I felt hands on my back, then hands under my armpits. I was lifted up to my feet. I could stand. The wind had stopped whipping. My skirt hung against my legs. The force from Mahra was gone. My body felt intact. Aching, but intact.
“You can’t see me,” Bentley said.
“It’s too dark.” I reached out and found his face. I tried to feel his expression with my fingers but I had zero practice feeling expressions with my fingers. I did feel the sting of his pointed fang when my thumb passed over his teeth.
“The lights are on,” Bentley said. “The blast must have temporarily blinded you.”
I said nothing. Temporarily? How would he know?
He went on. “And, for your information, I didn’t eat her. I didn’t eat anyone. I used the bolt cutters.”
“The what?”
“Remember the toolbox I tripped over when we got here? I swear that thing came out of nowhere.
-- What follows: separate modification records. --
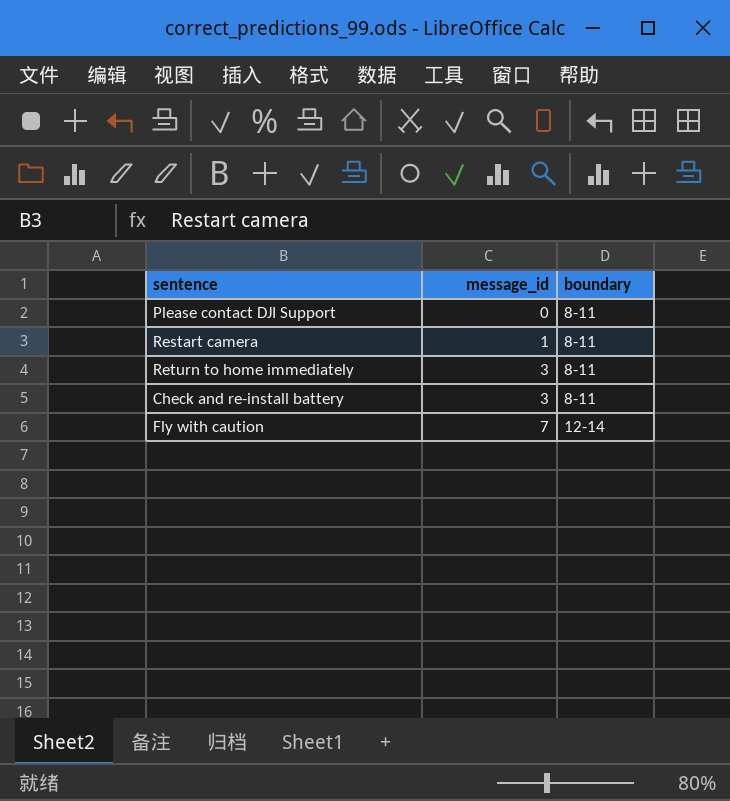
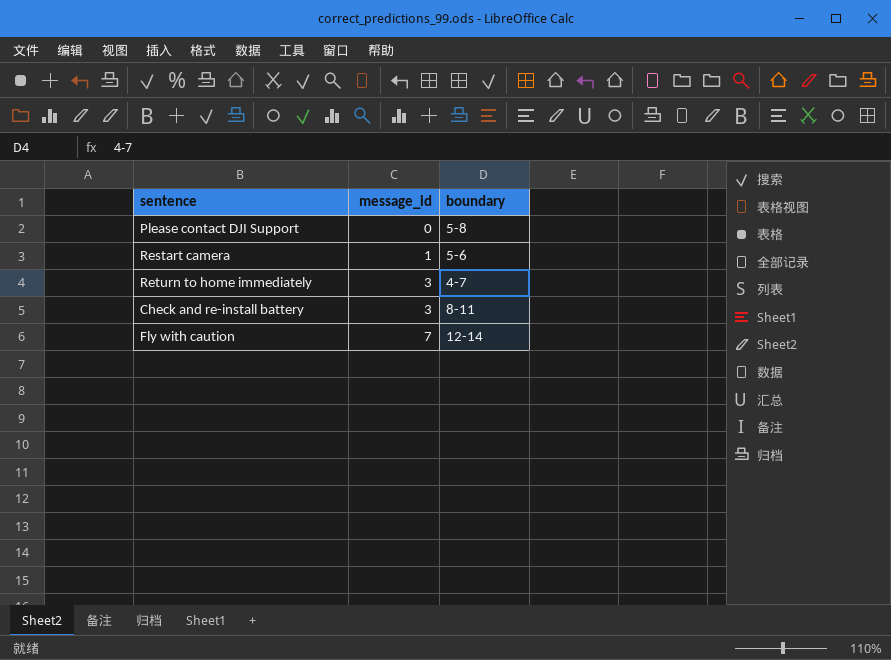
Please contact DJI Support | boundary: 8-11 -> 5-8
Restart camera | boundary: 8-11 -> 5-6
Return to home immediately | boundary: 8-11 -> 4-7

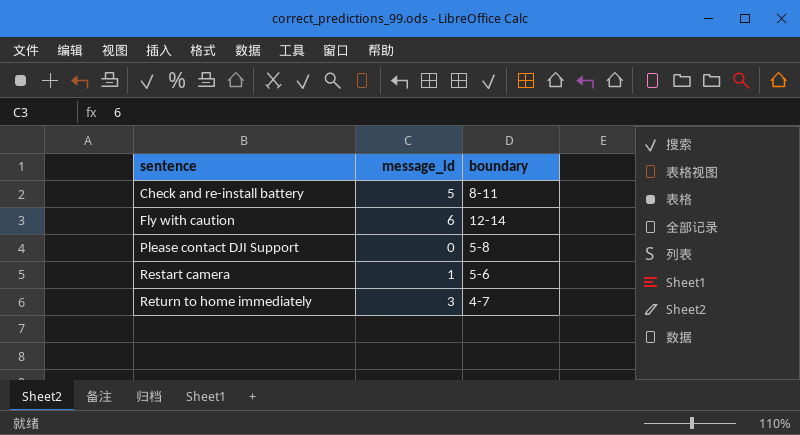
row order: message_id ascending -> sentence ascending
Check and re-install battery | message_id: 3 -> 5
Fly with caution | message_id: 7 -> 6

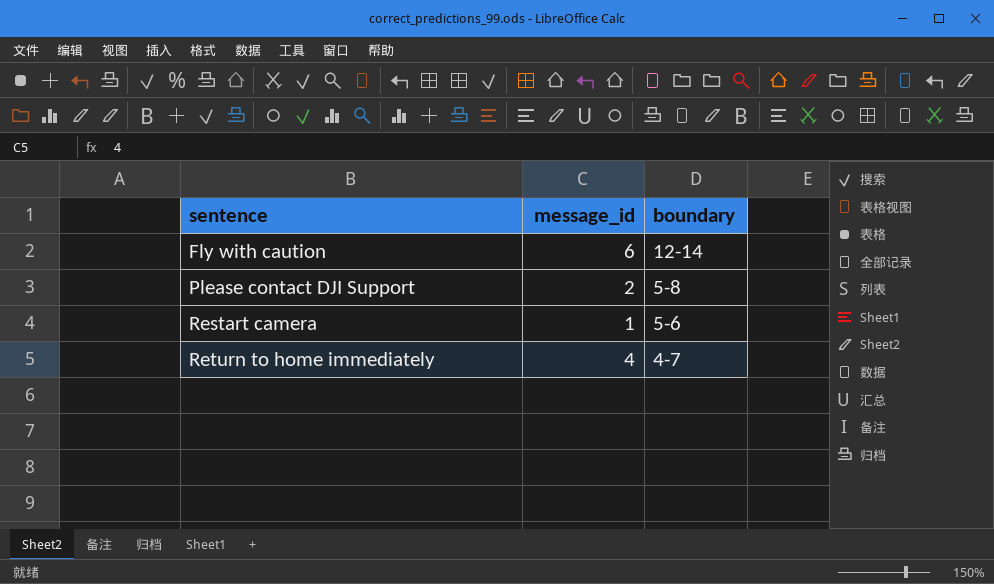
row Check and re-install battery: 5 | 8-11 -> none
Please contact DJI Support | message_id: 0 -> 2
Return to home immediately | message_id: 3 -> 4

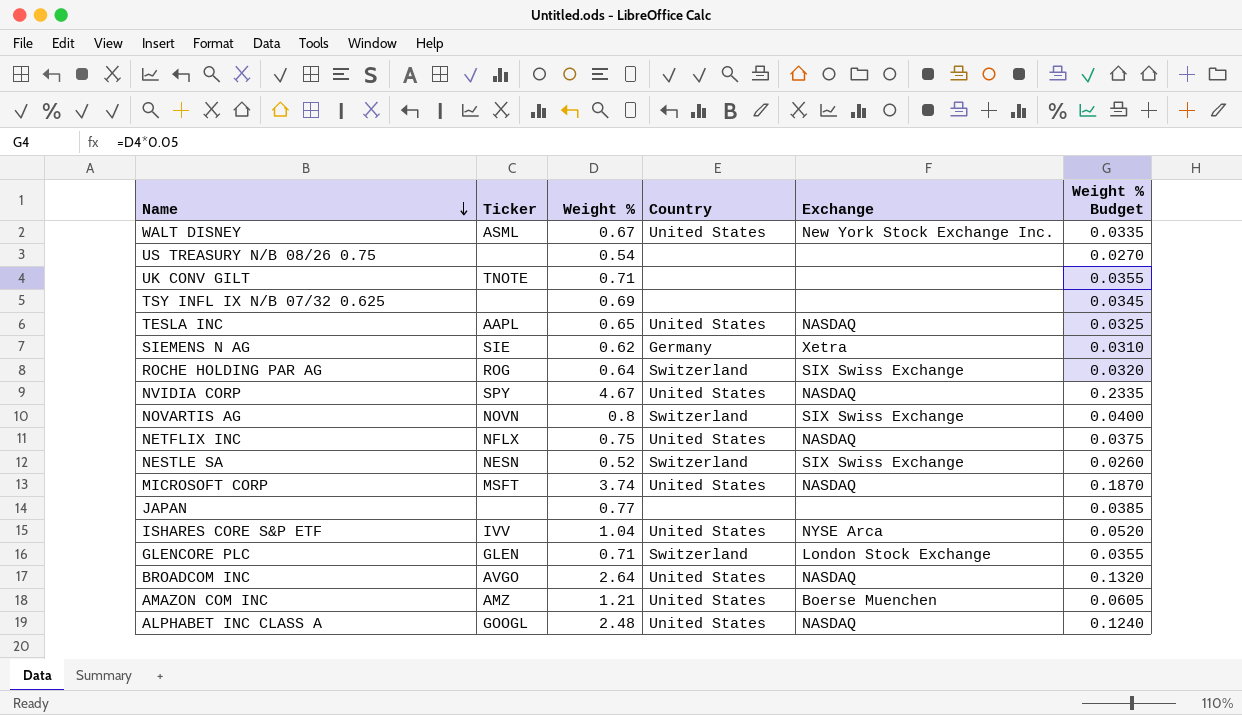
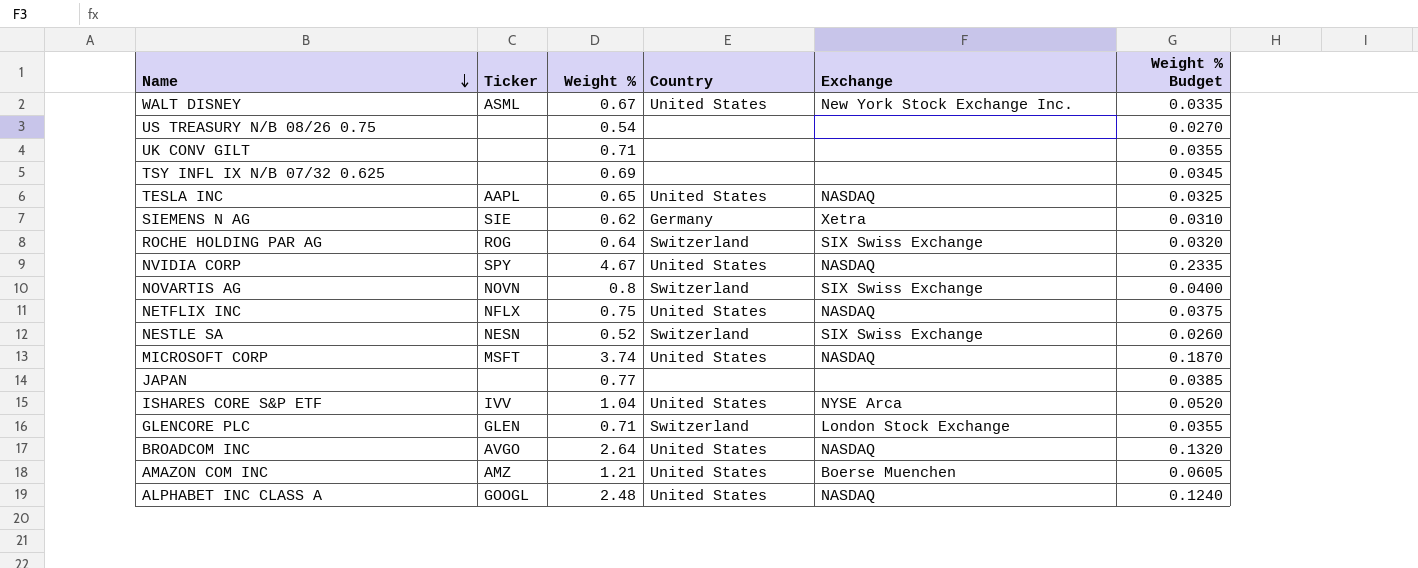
UK CONV GILT | Ticker: TNOTE -> none

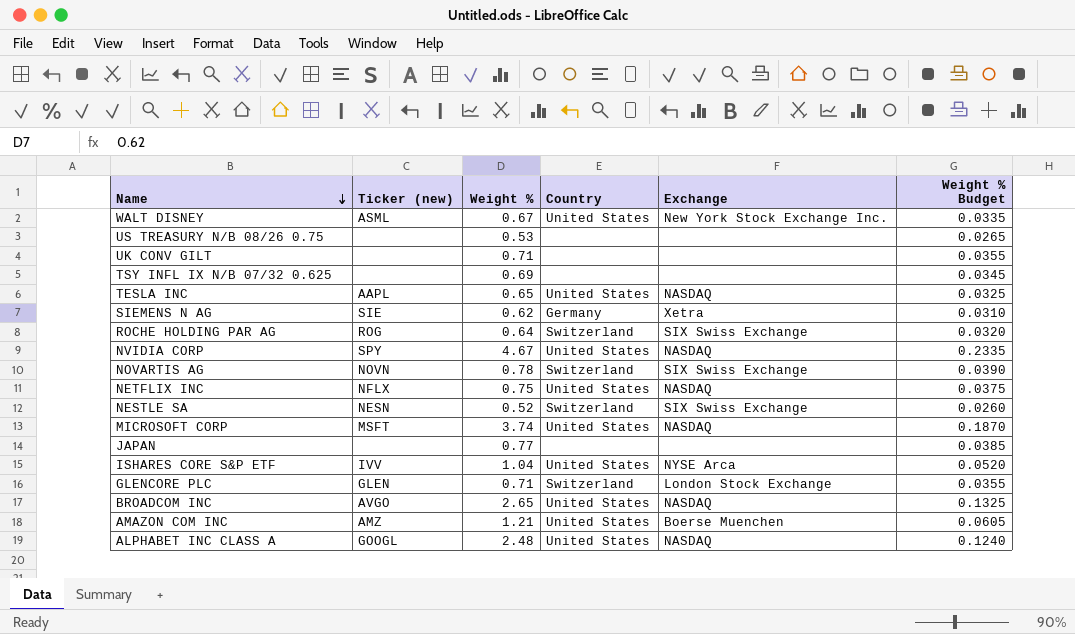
column name: Ticker -> Ticker (new)
US TREASURY N/B 08/26 0.75 | Weight %: 0.54 -> 0.53
US TREASURY N/B 08/26 0.75 | Weight % Budget: 0.0270 -> 0.0265
NOVARTIS AG | Weight %: 0.8 -> 0.78
NOVARTIS AG | Weight % Budget: 0.0400 -> 0.0390
BROADCOM INC | Weight %: 2.64 -> 2.65
BROADCOM INC | Weight % Budget: 0.1320 -> 0.1325

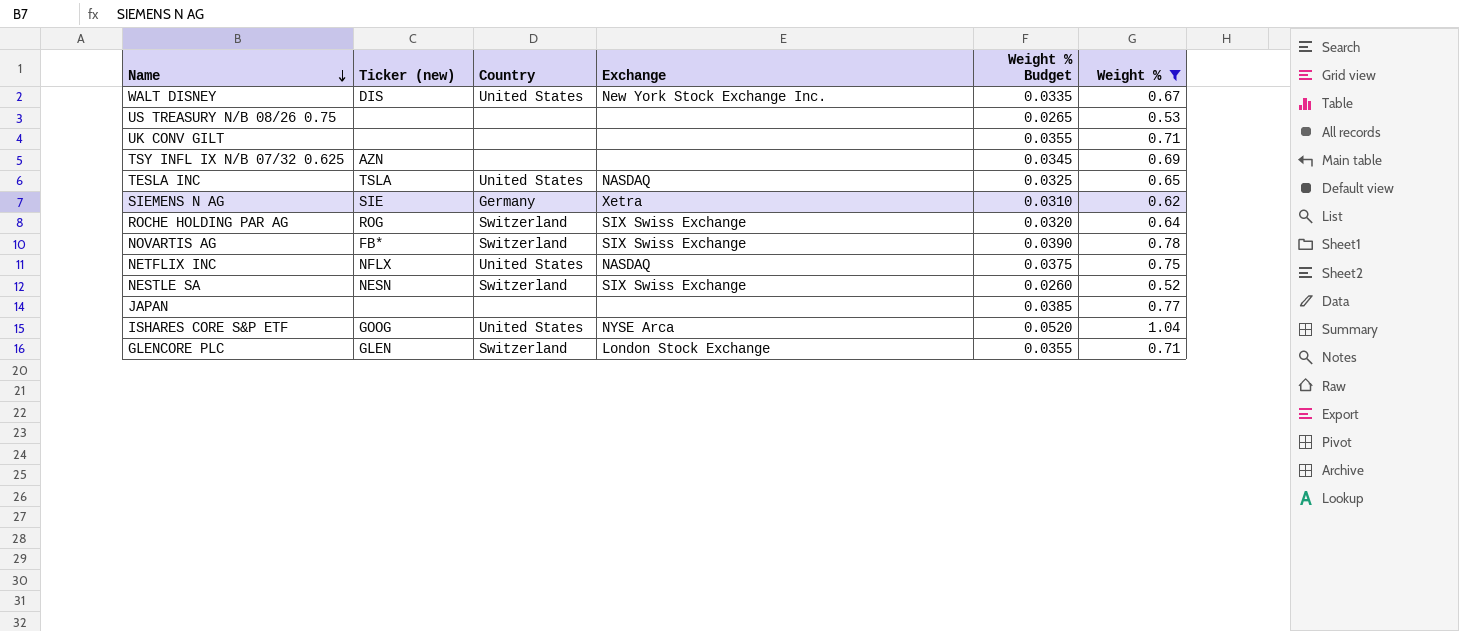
filter: none -> Weight % <= 1.04
column Weight % | position: 3 -> 6
WALT DISNEY | Ticker (new): ASML -> DIS
TSY INFL IX N/B 07/32 0.625 | Ticker (new): none -> AZN
TESLA INC | Ticker (new): AAPL -> TSLA
NOVARTIS AG | Ticker (new): NOVN -> FB*
ISHARES CORE S&P ETF | Ticker (new): IVV -> GOOG

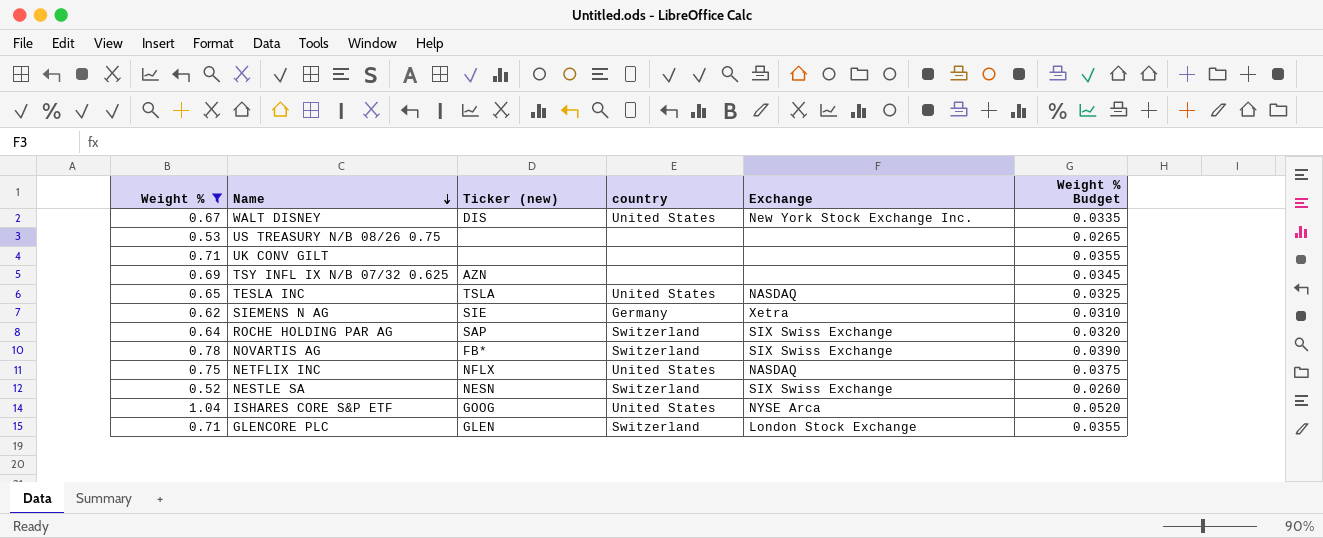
column Weight % | position: 6 -> 1
column name: Country -> country
row JAPAN: none | none | none | 0.0385 | 0.77 -> none
ROCHE HOLDING PAR AG | Ticker (new): ROG -> SAP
There was a pair of long-handled bolt cutters in with the tools, and I used them to cut the amulet from around her neck.”
“Oh.” In the darkness, it was easy to picture him using the bolt cutters to reach through the magic boundary. It was a plausible story. The handles were about the right length to reach through the barrier to clip the necklace. It was exactly the sort of quick-thinking explanation I would have given if I’d just bitten an ancient powerful goddess to death and eaten her, absorbing all her powers. “Bolt cutters? Really? But how?”
“With my super speed.”
“Ah.” His story became even more plausible. He could be quick, when he wanted to. I remembered him zipping from corner to corner in my kitchen.
“There was a blast of light when I cut the chain. It must have blinded you.”
This time he didn’t say temporarily.
“Something did.” I touched my eyelids to confirm that they were open. They were. I was blinded.